However, as we said in Wilkey's Estate, supra, at pp. 132-133, — "In applying the principle of cy pres the court does not arbitrarily substitute its own judgment for the desire of the testator, or supply a fictional testamentary intent, but, on the contrary, it seeks to ascertain and carry out as nearly as may be the testator's true intention; . . .". But, once the applicability of the cy pres doctrine is indicated, the problem forthwith becomes one of approximating the testator's express direction as nearly as possible and without doing violence thereto. In an early and leading case of this State, subsequent to the Act of 1855 (The City of Philadelphiav. The Heirs of Stephen Girard, 45 Pa. 9, 28), it was said that "The meaning of the doctrine of cy pres, as received by us, is, that when a definite function or duty is to be performed, and it cannot be done in exact conformity with the scheme of the person or persons who have provided for it, it must be performed with as close approximation to that scheme as reasonably practicable; and so, of course, it must be enforced. It is the doctrine of approximation. . . ." That statement as to the object to be attained by an application of the cy pres doctrine has since been approved and followed by this Court a number of times without departure: see Connors v. Ahearn,342 Pa. 5, 7, 19 A.2d 388; Wilkey's Estate, supra; Curran's Estate,310 Pa. 434, 445, 446, 165 A. 842; Mears's Estate, 299 Pa. 217,222, 149 A. 157; Thompson's Estate, 282 Pa. 30, 37, 127 A. 446;Toner's Estate, 260 Pa. 49, 58, 103 A. 541; Kramph's Estate,228 Pa. 455, 463, 77 A. 814. *644

The learned auditing judge, in his adjudication, discussed with particularity and discrimination the elements of close approximation to the testatrix's charitable intent and her specific desires which an award of the fund to the Soldiers and Sailors Memorial Hospital would effect and which an award to The Green Home would not so accomplish. It can serve no useful purpose to reiterate here in detail the reasons supporting the auditor's conclusions in such regard. It is sufficient to point out that, through the award of the property to the Soldiers and Sailors Memorial Hospital, it will be used for the shelter, care and comfort of aged women of Tioga County who are in need of such relief. The facilities of the charity will be made available to the beneficiaries in the testatrix's residence inWellsboro. The property will be known as the "Henry W. andSarah E. Williams Home for Aged Women" and will be publicly identified as the testatrix's memorial to her parents by thetablet which the Hospital will erect at the place and in the form and manner as prescribed by the will of the testatrix. None of those things would be achieved by an award of the property to The Green Home which conducts its charity, a home for aged men and women (women preferred), at Roaring Branch, some thirty miles distant from Wellsboro, where it has accepted as applicants for admission women (no men to date, it is true) from all of Lycoming County and from Bradford County as well as Tioga County. The fulfillment of the testatrix's desire to perpetuate the memory of her mother and father through the use of the Wellsboro residence as a charitable home is entirely ignored by the proffered undertaking of The Green Home. Such a testamentary desire is not only a legitimate one but has been recognized as an important factor in the application of the cy pres doctrine: see Randall's Estate, 341 Pa. 501, 508,19 A.2d 272; Wilkey's Estate, supra, at p. 134.
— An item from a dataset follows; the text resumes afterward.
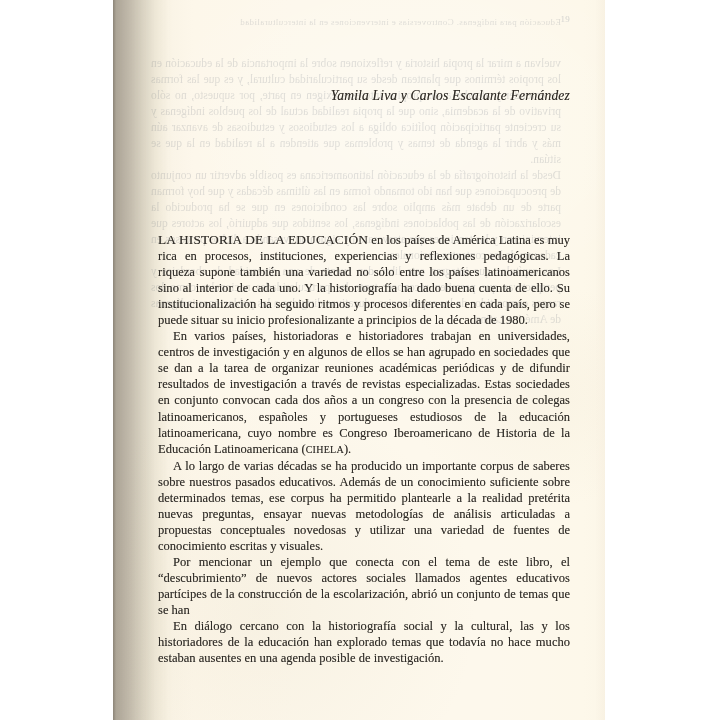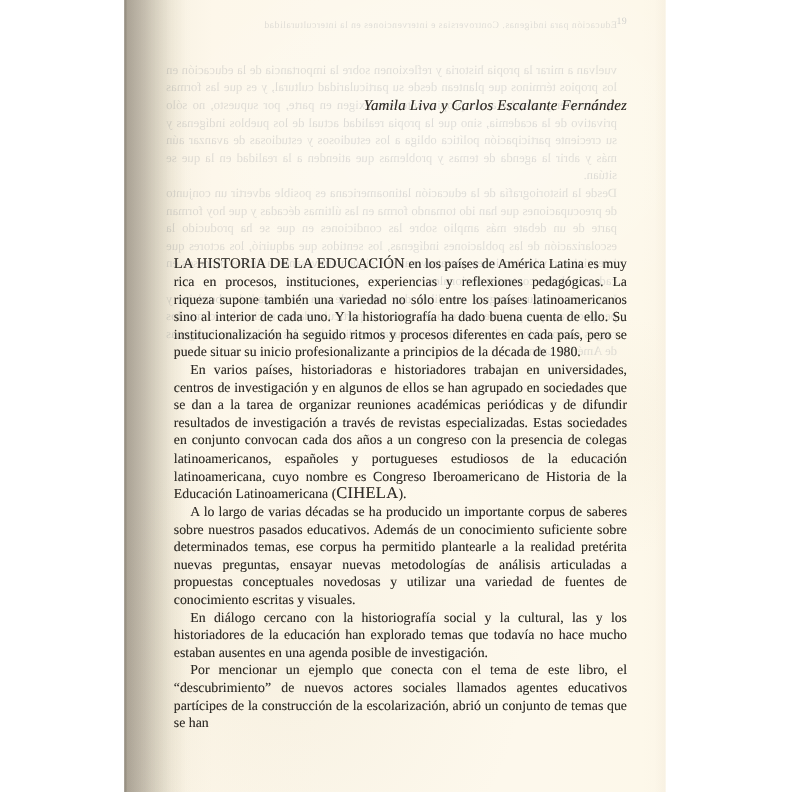"CIHELA" .smallcaps { font-size: 15px -> 10px }
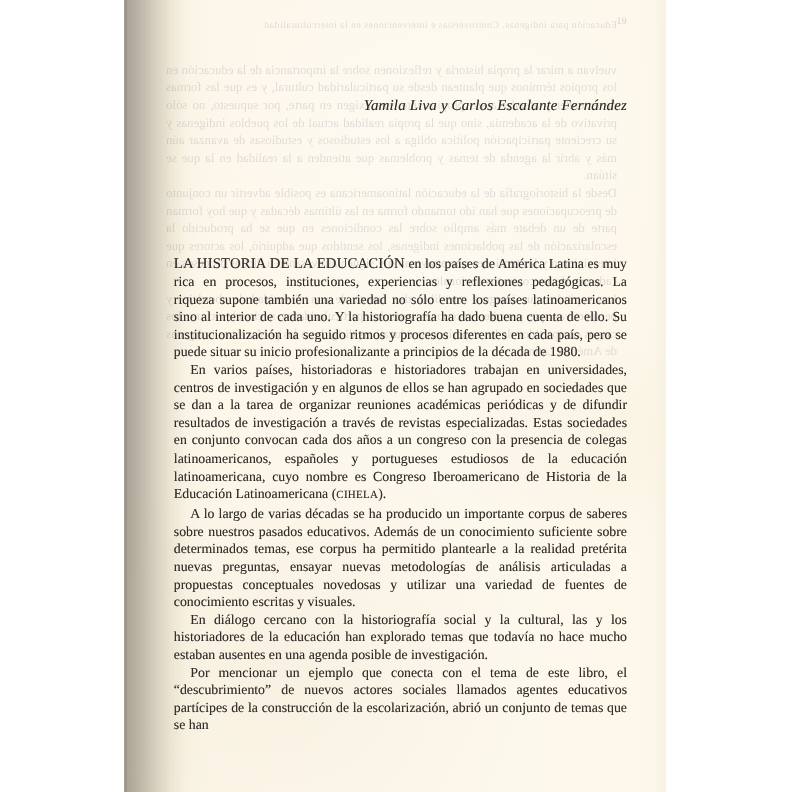"En diálogo cercano con la" p { order: before "Por mencionar un ejemplo que" -> after "Por mencionar un ejemplo que" }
One matter yet needs be considered. Originally, it was the plan and intention of the Hospital's management *645 to use the Williams property as a place for the care and residence of convalescent aged women who had been hospitalized. The evidence discloses an urgent need for such a facility. Although the Hospital did not begin to function, as such, until 1942 when it was opened with accommodations for thirty-five bed patients, it has been called upon to serve more than that number and "now uses forty-seven beds by occupying corridors and rooms not designed to be used for patients". The number of convalescents always on hand backs up the flow of patients through the Hospital and, of the convalescents, a number are aged women. By providing in the Williams residence for convalescent aged women patients of the Hospital, it was hoped that thereby the congestion of patients in the Hospital would be relieved and its facilities made more widely available to the community in general. However, the court below in its decree of award imposed the following conditions which the Hospital has affirmatively accepted in writing:

"(d) When the home is ready for occupancy it shall be used for the accommodation of aged and infirm women who have received medical or surgical attention in the hospital, but are not yet so fully recovered as to be able to go to their homes.
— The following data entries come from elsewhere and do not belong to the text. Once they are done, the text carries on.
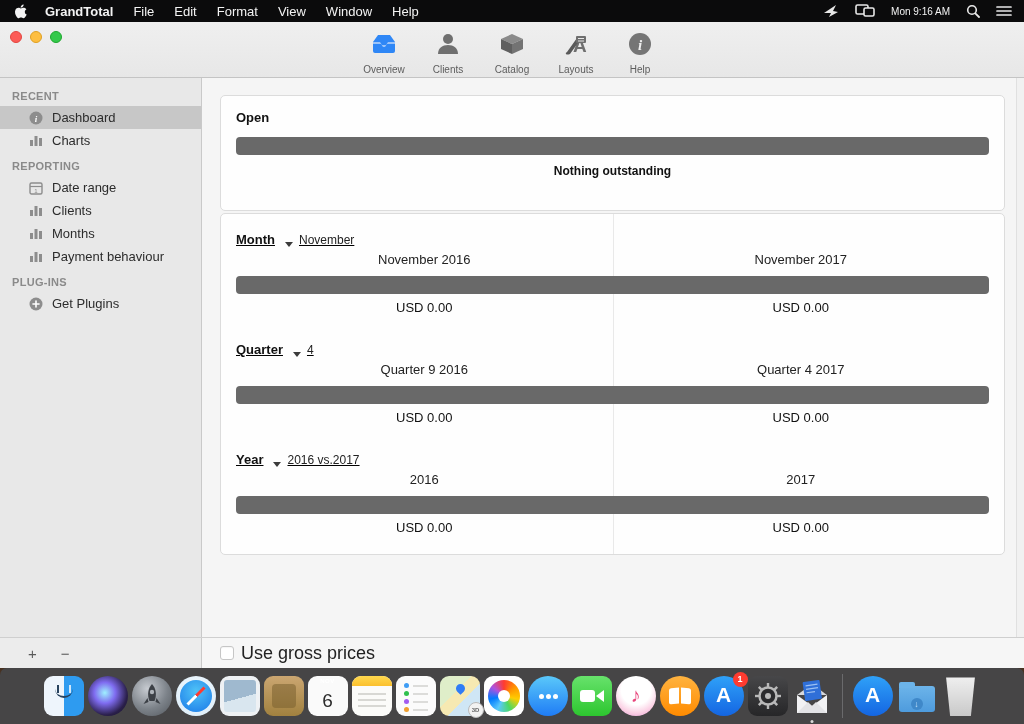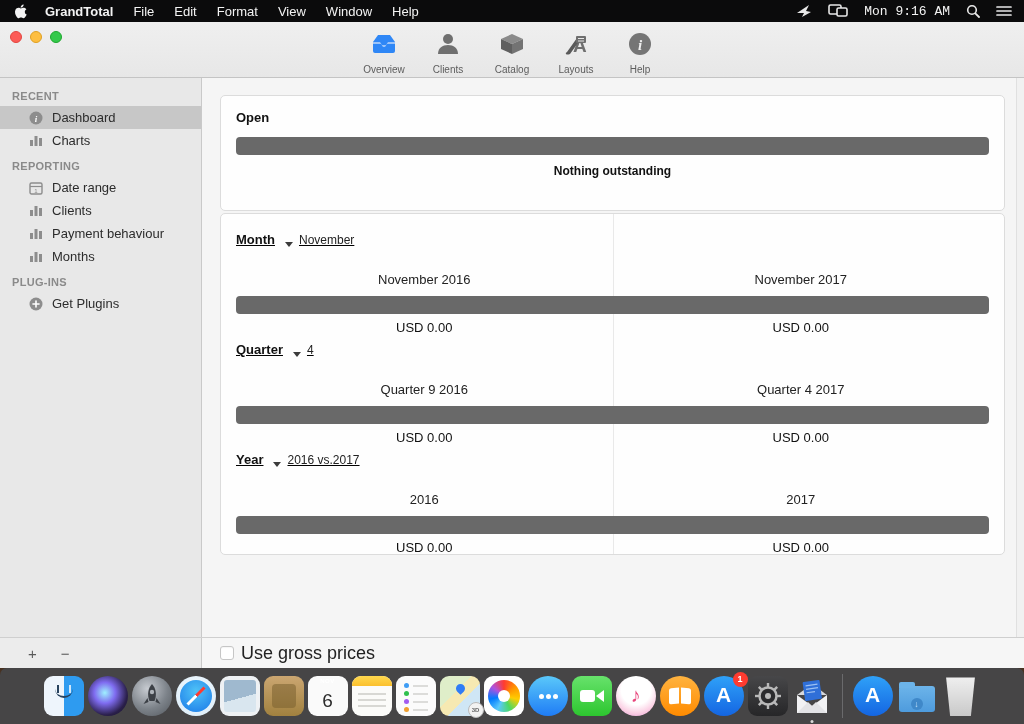"Mon 9:16 AM" .menubar .clock { font-family: Liberation Mono, monospace -> none; font-size: 13px -> 10px }
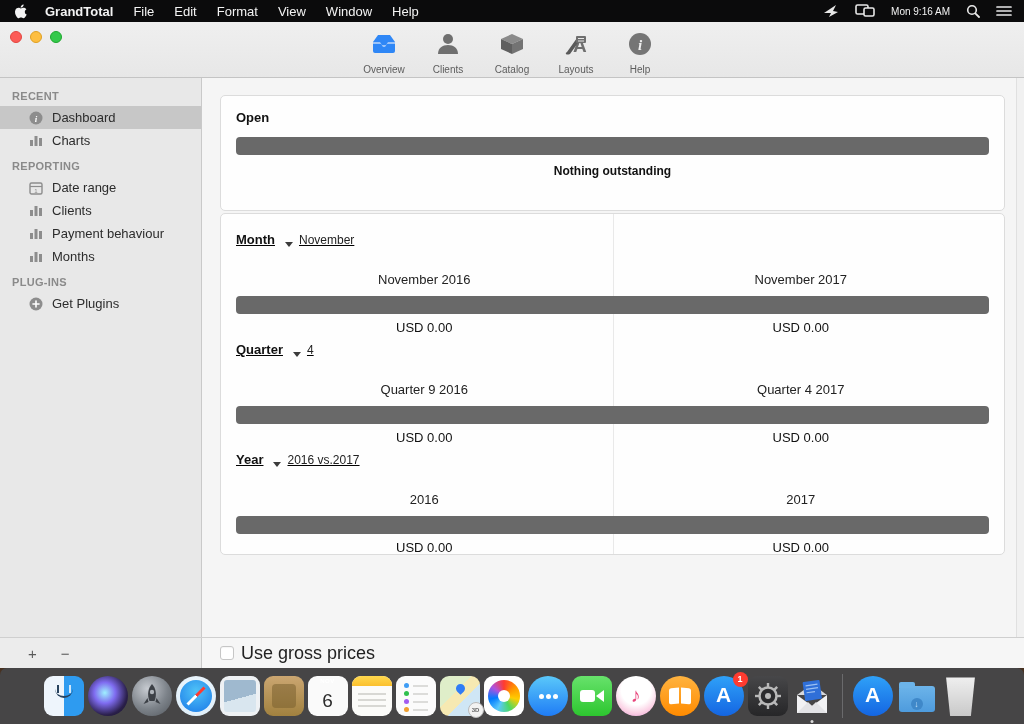"Payment behaviour" div.sb-item { order: before "Months" -> after "Months" }
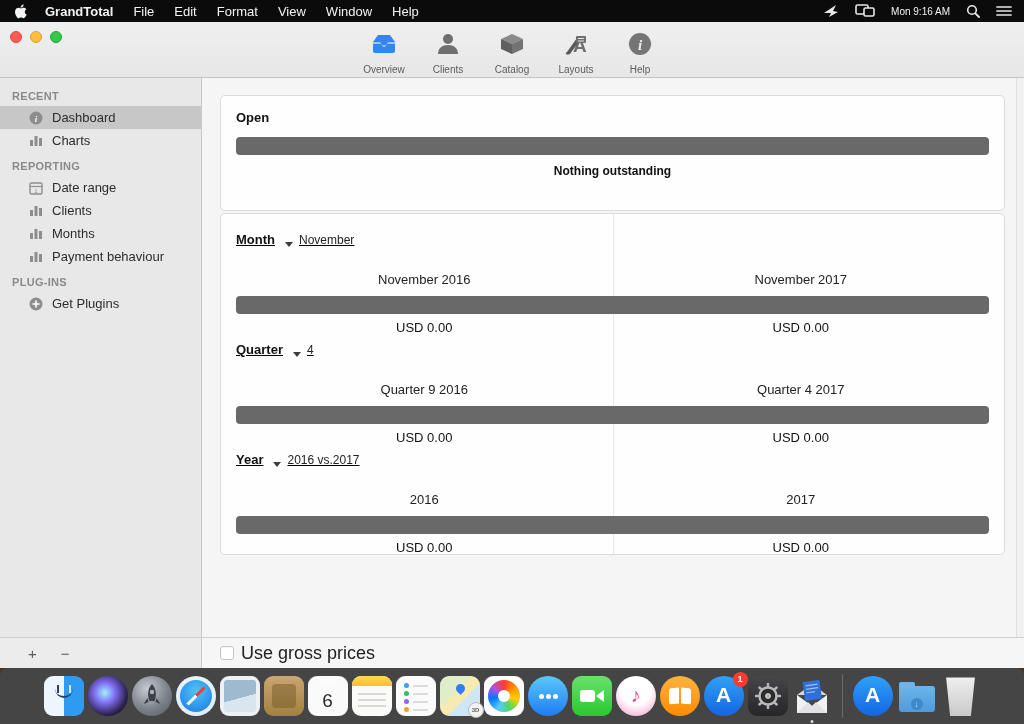"November 2016" .cmp-col { margin-top: 20px -> none }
"(e) When ready for occupancy, the home shall also receive and care for worthy and aged women of said Tioga County who have not been hospitalized, but who are so infirm in health that they are unable entirely to care for themselves and are in need of aid by way of rest, maintenance and medical attention which they cannot otherwise receive. They shall be women who are not able to support themselves without help, but are able to pay a substantial proportion of the expense of their support and physical and medical care. These applicants shall be preferred as to admission over those mentioned in clause (d), and shall pay such a sum weekly, monthly, or yearly, as shall be determined by the directors, but which shall in no case exceed the actual cost less an allowance *646 of the proper proportion for each individual of the whole income from the fund."

The appellant argues that, if the Hospital complies with the condition imposed by paragraph (e) above, its conduct will be ultra vires as it is not authorized by its charter to operate a home for aged women. It is our opinion that the service to be performed by the Hospital under paragraph (e) of the decree is but incidental to that required by paragraph (d); that the latter provision contemplates the performance of a proper corporate function of the Hospital; and that the added imposition (itself concerned with the care and treatment of aged women) will not render the Hospital's compliance ultra vires: see Jacksonville, Mayport, Pablo Railway and NavigationCompany v. Hooper, 160 U.S. 514, 525-526. In that case, the Supreme Court of the United States quoted at p. 526 with approval from Chief Justice BIGELOW of Massachusetts in part as follows:

" 'Undoubtedly the main business of a corporation is to be confined to that class of operations which properly appertain to the general purposes for which its charter was granted. But it may also enter into and engage in transactions which are incidental or auxiliary to its main business, which may become necessary, expedient, or profitable in the care and management of the property which it is authorized to hold under the act by which it was created.' "

We find no error in the decree appealed from. The case was heard and disposed of by the court below with the utmost thoroughness and with marked fairness to both of the contending parties. The appellant has shown no just cause for complaint.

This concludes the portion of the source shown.